Material provided START

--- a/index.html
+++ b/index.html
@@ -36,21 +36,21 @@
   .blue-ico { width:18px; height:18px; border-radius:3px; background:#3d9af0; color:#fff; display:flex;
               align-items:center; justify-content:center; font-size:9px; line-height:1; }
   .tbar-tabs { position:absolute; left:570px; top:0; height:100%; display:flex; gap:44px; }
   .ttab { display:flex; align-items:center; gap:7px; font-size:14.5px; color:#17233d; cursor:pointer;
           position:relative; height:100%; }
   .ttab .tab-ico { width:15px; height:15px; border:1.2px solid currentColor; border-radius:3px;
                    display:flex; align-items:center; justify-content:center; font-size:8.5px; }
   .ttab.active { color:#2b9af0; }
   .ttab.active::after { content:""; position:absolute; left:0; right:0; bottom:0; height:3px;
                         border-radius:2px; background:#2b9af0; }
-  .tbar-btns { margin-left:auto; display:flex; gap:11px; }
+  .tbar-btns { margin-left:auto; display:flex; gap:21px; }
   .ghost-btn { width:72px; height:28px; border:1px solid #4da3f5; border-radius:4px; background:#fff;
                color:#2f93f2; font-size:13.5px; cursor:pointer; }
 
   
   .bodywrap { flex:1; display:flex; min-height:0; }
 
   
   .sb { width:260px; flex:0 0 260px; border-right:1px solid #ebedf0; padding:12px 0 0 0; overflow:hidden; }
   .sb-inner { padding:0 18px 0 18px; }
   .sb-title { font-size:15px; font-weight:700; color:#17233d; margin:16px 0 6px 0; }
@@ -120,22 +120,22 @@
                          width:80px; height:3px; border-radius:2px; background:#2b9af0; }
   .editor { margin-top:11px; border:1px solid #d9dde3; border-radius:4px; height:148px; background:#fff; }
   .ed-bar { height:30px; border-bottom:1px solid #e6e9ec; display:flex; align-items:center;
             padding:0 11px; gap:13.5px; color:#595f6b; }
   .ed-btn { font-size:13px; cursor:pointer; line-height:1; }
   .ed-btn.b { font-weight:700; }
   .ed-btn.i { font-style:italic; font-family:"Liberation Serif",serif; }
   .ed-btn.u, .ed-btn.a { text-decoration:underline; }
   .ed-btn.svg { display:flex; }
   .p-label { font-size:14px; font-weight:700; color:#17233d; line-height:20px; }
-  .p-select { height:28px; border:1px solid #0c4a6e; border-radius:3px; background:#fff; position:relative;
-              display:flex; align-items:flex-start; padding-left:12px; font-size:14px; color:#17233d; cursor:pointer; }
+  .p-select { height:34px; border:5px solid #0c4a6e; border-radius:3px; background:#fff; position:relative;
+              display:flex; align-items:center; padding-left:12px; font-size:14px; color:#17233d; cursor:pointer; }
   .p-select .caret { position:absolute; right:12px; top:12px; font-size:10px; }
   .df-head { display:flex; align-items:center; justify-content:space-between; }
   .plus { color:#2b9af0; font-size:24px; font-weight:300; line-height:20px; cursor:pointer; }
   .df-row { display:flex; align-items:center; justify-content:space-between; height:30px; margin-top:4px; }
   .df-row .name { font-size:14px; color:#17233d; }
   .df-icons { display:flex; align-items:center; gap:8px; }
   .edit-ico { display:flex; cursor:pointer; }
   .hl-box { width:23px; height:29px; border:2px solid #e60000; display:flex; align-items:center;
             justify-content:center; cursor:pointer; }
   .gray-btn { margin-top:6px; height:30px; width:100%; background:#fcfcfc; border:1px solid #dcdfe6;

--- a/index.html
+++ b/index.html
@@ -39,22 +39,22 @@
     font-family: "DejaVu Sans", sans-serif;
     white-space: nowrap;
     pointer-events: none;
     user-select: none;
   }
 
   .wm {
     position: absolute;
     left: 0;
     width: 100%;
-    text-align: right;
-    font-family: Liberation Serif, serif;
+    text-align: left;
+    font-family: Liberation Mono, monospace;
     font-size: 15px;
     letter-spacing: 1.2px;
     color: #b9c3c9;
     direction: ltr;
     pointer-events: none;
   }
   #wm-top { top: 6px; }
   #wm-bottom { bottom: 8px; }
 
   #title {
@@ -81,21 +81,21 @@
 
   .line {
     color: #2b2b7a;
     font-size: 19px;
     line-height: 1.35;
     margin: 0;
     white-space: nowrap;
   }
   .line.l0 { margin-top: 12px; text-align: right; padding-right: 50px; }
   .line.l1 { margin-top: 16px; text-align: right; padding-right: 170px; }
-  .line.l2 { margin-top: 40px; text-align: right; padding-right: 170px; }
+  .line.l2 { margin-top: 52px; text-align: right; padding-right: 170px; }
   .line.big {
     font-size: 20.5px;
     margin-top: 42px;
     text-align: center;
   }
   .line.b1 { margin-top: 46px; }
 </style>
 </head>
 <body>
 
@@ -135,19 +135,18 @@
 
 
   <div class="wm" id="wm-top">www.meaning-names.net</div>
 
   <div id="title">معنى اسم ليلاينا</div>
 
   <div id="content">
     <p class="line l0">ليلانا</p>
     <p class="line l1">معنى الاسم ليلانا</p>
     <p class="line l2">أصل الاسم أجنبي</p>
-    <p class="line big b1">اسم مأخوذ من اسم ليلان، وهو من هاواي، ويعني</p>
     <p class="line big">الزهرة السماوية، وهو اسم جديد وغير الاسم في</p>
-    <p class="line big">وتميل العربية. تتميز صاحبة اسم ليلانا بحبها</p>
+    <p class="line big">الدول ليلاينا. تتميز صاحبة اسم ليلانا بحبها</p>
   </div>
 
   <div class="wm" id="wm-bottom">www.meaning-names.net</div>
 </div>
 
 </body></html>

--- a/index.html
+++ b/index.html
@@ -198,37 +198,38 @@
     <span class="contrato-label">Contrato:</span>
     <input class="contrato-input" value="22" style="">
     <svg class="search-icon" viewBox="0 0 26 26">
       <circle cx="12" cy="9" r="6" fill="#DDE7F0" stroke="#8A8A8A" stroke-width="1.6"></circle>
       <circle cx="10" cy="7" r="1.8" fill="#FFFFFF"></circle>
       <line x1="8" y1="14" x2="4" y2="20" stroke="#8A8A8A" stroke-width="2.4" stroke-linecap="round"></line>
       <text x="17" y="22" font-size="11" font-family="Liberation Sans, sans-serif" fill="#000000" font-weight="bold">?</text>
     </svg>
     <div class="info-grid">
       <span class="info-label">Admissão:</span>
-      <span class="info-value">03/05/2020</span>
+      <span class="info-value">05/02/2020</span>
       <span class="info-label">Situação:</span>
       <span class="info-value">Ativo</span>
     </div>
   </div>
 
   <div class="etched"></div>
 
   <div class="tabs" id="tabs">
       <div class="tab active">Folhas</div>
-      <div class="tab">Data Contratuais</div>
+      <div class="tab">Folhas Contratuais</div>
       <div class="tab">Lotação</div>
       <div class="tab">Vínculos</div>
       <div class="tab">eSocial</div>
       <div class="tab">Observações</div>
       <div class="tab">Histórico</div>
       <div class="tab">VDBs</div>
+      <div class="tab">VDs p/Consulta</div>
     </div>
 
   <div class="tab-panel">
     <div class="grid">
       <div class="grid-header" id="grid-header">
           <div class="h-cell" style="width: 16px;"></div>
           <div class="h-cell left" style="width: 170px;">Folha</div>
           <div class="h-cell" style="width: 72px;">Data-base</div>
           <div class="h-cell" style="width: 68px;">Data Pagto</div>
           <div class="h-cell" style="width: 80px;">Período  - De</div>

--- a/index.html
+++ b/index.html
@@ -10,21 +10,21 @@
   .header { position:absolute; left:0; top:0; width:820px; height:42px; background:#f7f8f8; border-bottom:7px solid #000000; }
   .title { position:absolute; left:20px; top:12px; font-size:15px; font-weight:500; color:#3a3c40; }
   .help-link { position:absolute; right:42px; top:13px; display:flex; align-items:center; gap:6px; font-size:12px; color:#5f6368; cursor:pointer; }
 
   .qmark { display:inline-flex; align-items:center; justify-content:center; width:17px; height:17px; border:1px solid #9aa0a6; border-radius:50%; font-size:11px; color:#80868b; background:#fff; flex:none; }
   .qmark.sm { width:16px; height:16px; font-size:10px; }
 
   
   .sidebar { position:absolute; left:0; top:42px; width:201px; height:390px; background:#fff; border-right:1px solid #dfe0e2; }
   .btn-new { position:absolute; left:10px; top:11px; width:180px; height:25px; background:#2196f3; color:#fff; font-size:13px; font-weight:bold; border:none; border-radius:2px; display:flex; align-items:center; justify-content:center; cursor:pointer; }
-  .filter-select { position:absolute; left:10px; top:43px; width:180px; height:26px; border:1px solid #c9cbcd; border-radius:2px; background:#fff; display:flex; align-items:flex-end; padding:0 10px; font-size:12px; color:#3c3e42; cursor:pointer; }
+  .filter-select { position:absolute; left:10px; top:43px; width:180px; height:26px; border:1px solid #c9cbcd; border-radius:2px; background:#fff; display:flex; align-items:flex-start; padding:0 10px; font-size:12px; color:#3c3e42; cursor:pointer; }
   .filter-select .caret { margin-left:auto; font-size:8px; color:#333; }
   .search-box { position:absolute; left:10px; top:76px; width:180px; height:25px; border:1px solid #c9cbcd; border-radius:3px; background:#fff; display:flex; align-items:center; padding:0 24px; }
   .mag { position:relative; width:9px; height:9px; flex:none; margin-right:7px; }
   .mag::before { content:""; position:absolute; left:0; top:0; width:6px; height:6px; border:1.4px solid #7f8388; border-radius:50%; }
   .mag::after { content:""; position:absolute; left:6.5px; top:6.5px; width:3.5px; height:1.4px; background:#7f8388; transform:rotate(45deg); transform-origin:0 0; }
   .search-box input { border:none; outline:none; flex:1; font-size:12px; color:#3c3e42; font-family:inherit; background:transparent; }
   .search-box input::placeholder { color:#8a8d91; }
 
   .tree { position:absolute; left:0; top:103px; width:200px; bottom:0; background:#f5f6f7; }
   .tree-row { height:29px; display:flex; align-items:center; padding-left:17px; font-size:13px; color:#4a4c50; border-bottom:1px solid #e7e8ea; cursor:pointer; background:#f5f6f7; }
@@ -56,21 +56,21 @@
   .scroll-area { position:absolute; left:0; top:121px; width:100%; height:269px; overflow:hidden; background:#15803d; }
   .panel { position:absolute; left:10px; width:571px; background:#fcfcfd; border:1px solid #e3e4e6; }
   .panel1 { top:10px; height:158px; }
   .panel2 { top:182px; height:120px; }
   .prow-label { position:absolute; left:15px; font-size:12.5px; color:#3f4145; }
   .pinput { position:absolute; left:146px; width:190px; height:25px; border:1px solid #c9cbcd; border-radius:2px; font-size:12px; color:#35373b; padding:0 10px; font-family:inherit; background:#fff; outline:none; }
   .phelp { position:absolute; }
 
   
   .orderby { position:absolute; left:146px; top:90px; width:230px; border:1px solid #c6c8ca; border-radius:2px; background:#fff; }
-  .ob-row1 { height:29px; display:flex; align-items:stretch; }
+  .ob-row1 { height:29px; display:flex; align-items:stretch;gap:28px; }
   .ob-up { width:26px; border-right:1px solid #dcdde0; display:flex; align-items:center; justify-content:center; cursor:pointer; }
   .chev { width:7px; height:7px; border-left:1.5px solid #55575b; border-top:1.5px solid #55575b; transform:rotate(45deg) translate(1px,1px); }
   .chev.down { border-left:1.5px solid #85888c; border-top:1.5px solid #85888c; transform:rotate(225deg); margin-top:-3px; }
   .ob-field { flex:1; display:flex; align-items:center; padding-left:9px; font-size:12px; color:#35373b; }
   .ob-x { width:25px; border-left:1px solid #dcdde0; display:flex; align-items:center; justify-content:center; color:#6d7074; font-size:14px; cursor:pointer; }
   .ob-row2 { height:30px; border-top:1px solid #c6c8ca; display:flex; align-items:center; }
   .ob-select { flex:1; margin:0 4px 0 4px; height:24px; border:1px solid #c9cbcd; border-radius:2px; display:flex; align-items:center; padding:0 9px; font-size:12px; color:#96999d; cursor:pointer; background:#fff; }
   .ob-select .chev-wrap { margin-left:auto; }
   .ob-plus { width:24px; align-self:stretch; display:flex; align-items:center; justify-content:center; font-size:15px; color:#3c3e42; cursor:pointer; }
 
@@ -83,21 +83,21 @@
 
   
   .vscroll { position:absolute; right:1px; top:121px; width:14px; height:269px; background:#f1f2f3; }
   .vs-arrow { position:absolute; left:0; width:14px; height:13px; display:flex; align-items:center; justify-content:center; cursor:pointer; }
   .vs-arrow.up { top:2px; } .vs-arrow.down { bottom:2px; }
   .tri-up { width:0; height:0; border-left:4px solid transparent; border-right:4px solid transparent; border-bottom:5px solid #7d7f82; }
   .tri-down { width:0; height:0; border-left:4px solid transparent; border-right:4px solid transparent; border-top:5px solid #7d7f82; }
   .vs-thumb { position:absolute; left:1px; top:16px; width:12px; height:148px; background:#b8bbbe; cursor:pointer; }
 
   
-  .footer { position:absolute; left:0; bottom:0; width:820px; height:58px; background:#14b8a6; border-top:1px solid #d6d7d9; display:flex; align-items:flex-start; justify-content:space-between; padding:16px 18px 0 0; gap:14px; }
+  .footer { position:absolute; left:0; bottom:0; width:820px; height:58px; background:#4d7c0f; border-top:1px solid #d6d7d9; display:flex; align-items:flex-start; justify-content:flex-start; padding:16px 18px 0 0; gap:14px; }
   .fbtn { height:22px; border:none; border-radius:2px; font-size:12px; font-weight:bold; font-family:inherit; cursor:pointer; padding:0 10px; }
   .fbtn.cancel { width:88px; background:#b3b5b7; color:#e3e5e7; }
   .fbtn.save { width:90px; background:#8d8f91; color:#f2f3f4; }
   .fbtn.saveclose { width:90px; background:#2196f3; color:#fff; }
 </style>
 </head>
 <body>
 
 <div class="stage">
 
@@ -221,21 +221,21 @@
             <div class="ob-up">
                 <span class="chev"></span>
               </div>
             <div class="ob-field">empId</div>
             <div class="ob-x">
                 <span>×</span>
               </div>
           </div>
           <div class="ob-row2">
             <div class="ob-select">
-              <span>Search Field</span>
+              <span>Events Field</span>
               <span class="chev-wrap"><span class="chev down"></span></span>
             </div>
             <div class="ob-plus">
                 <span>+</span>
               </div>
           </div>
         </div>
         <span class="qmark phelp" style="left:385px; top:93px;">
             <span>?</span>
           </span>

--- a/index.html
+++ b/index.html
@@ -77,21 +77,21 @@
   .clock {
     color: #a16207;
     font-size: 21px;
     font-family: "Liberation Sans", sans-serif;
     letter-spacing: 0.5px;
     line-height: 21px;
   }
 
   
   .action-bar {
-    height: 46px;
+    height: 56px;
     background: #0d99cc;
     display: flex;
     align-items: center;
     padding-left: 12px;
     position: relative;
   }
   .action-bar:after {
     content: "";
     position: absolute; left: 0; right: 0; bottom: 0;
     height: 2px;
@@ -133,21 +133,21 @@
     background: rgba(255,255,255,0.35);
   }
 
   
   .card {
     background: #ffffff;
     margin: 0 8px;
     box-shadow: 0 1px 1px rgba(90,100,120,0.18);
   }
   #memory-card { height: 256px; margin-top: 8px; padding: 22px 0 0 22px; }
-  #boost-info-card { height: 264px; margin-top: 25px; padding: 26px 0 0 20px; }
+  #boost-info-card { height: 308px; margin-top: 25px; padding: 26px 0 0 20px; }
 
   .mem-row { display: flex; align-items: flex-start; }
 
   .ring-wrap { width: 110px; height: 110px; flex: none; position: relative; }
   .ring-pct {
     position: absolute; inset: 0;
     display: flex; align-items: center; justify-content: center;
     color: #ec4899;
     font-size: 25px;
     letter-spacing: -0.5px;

Material provided END

▸ What the task asks:
In the records, locate each line holding the string "cell" and copy it.

▸ The completed task:
           <div class="h-cell" style="width: 16px;"></div>
           <div class="h-cell left" style="width: 170px;">Folha</div>
           <div class="h-cell" style="width: 72px;">Data-base</div>
           <div class="h-cell" style="width: 68px;">Data Pagto</div>
           <div class="h-cell" style="width: 80px;">Período  - De</div>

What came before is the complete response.